### WORK REQUEST
Once the pictures are set aside, print the records that follow exactly as written.

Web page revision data
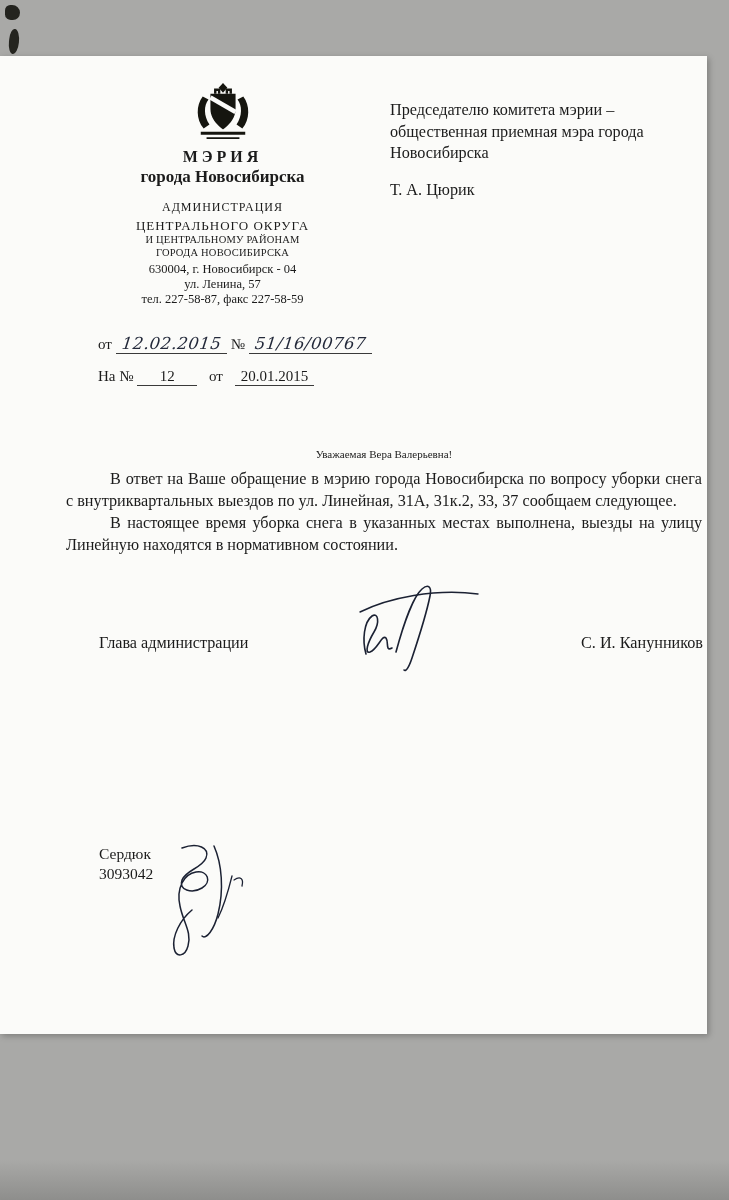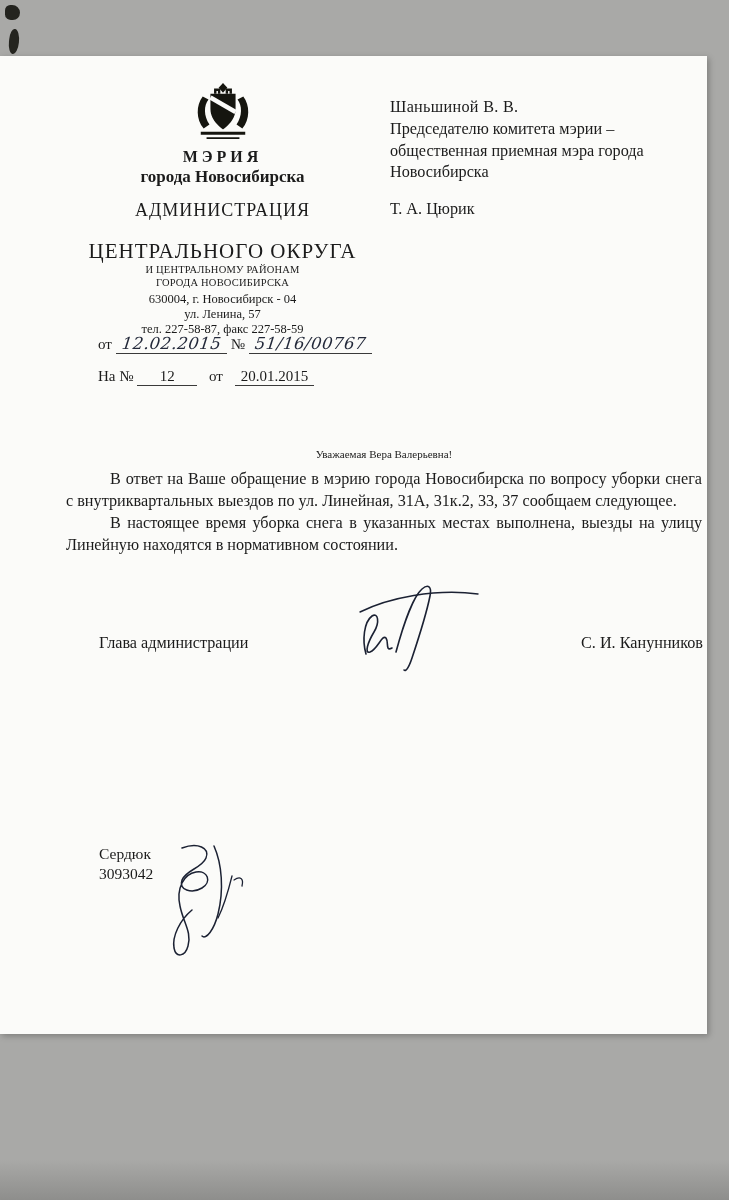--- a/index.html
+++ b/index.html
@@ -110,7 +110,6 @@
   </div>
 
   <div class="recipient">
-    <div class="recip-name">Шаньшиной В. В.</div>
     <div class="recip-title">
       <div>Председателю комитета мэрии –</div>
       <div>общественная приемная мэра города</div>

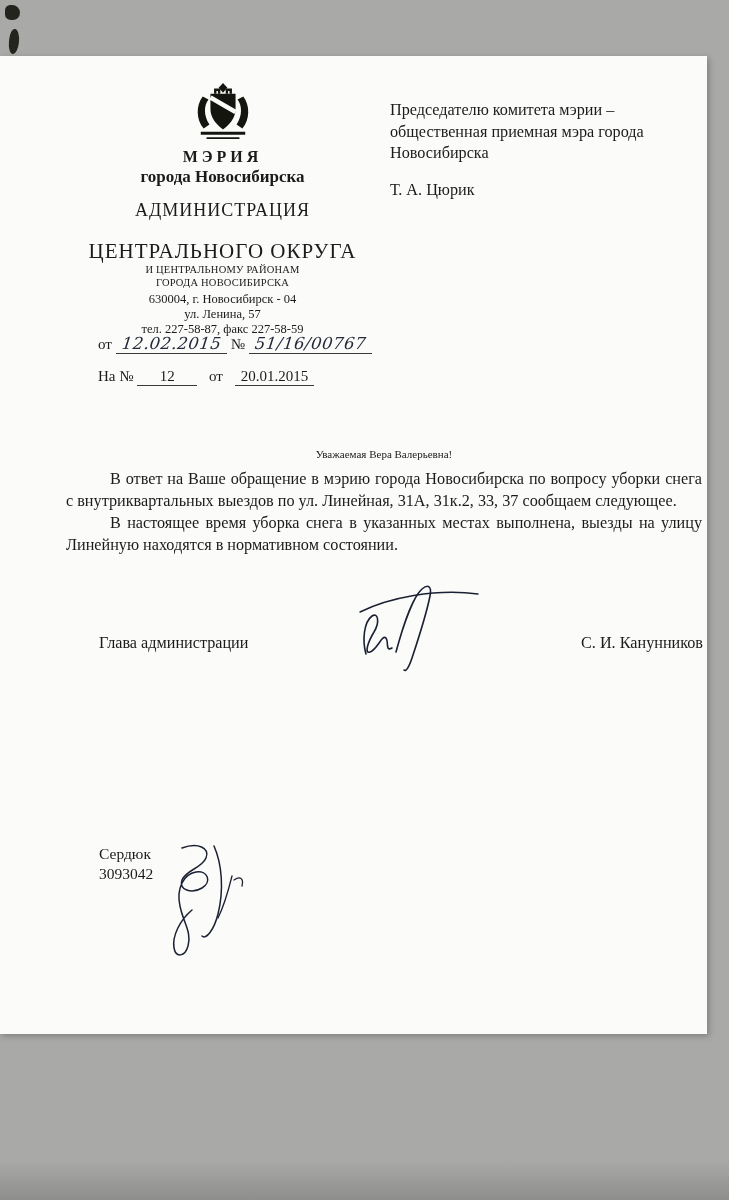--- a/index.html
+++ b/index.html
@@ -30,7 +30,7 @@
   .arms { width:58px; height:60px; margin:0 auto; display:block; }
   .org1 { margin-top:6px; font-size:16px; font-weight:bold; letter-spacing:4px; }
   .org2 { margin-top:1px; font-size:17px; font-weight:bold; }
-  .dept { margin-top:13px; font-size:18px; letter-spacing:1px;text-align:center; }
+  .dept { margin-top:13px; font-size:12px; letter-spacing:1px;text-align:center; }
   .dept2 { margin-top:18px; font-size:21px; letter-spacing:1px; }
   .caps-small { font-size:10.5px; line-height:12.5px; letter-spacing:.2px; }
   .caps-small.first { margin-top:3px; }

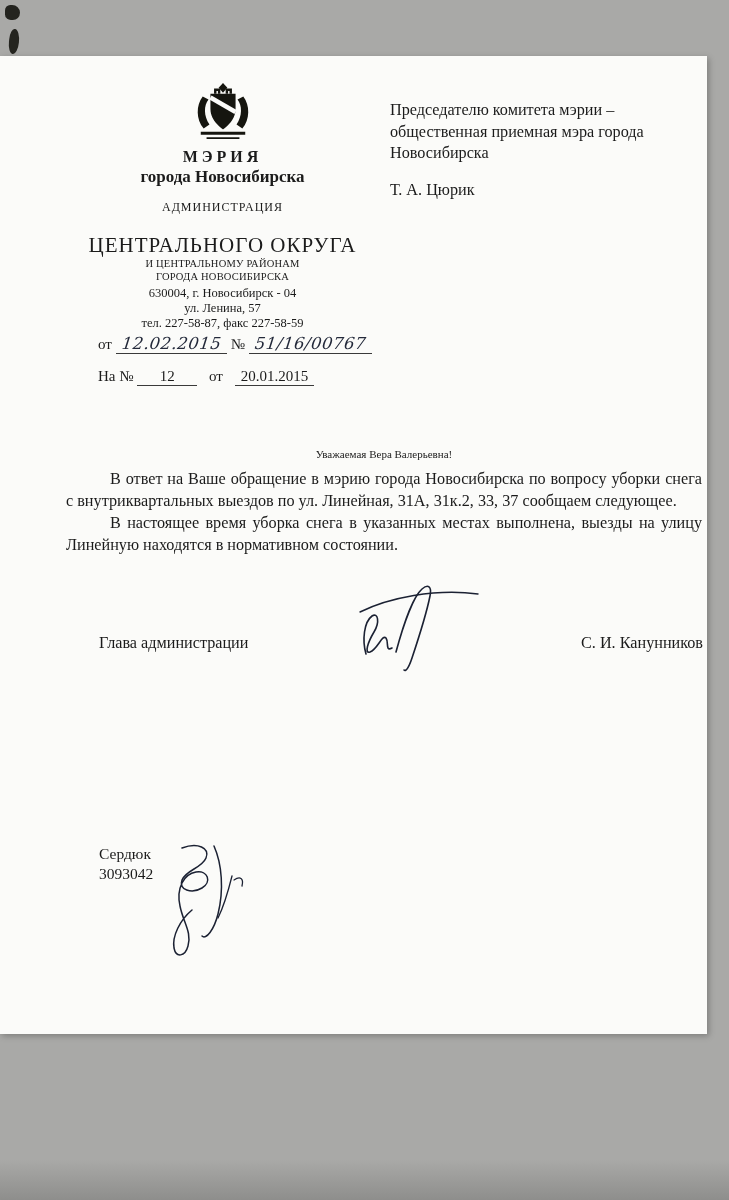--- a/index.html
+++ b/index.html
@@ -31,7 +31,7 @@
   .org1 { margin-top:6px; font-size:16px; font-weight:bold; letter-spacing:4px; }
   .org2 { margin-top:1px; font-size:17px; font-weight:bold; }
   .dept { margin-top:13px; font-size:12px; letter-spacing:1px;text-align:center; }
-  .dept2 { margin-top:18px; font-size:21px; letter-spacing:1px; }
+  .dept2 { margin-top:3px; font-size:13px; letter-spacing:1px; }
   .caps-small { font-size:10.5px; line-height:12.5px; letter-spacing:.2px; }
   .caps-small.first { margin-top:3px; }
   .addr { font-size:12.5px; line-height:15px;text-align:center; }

### RESPONSE FOR THIS EXERCISE
--- a/index.html
+++ b/index.html
@@ -110,7 +110,6 @@
   </div>
 
   <div class="recipient">
-    <div class="recip-name">Шаньшиной В. В.</div>
     <div class="recip-title">
       <div>Председателю комитета мэрии –</div>
       <div>общественная приемная мэра города</div>

--- a/index.html
+++ b/index.html
@@ -30,7 +30,7 @@
   .arms { width:58px; height:60px; margin:0 auto; display:block; }
   .org1 { margin-top:6px; font-size:16px; font-weight:bold; letter-spacing:4px; }
   .org2 { margin-top:1px; font-size:17px; font-weight:bold; }
-  .dept { margin-top:13px; font-size:18px; letter-spacing:1px;text-align:center; }
+  .dept { margin-top:13px; font-size:12px; letter-spacing:1px;text-align:center; }
   .dept2 { margin-top:18px; font-size:21px; letter-spacing:1px; }
   .caps-small { font-size:10.5px; line-height:12.5px; letter-spacing:.2px; }
   .caps-small.first { margin-top:3px; }

--- a/index.html
+++ b/index.html
@@ -31,7 +31,7 @@
   .org1 { margin-top:6px; font-size:16px; font-weight:bold; letter-spacing:4px; }
   .org2 { margin-top:1px; font-size:17px; font-weight:bold; }
   .dept { margin-top:13px; font-size:12px; letter-spacing:1px;text-align:center; }
-  .dept2 { margin-top:18px; font-size:21px; letter-spacing:1px; }
+  .dept2 { margin-top:3px; font-size:13px; letter-spacing:1px; }
   .caps-small { font-size:10.5px; line-height:12.5px; letter-spacing:.2px; }
   .caps-small.first { margin-top:3px; }
   .addr { font-size:12.5px; line-height:15px;text-align:center; }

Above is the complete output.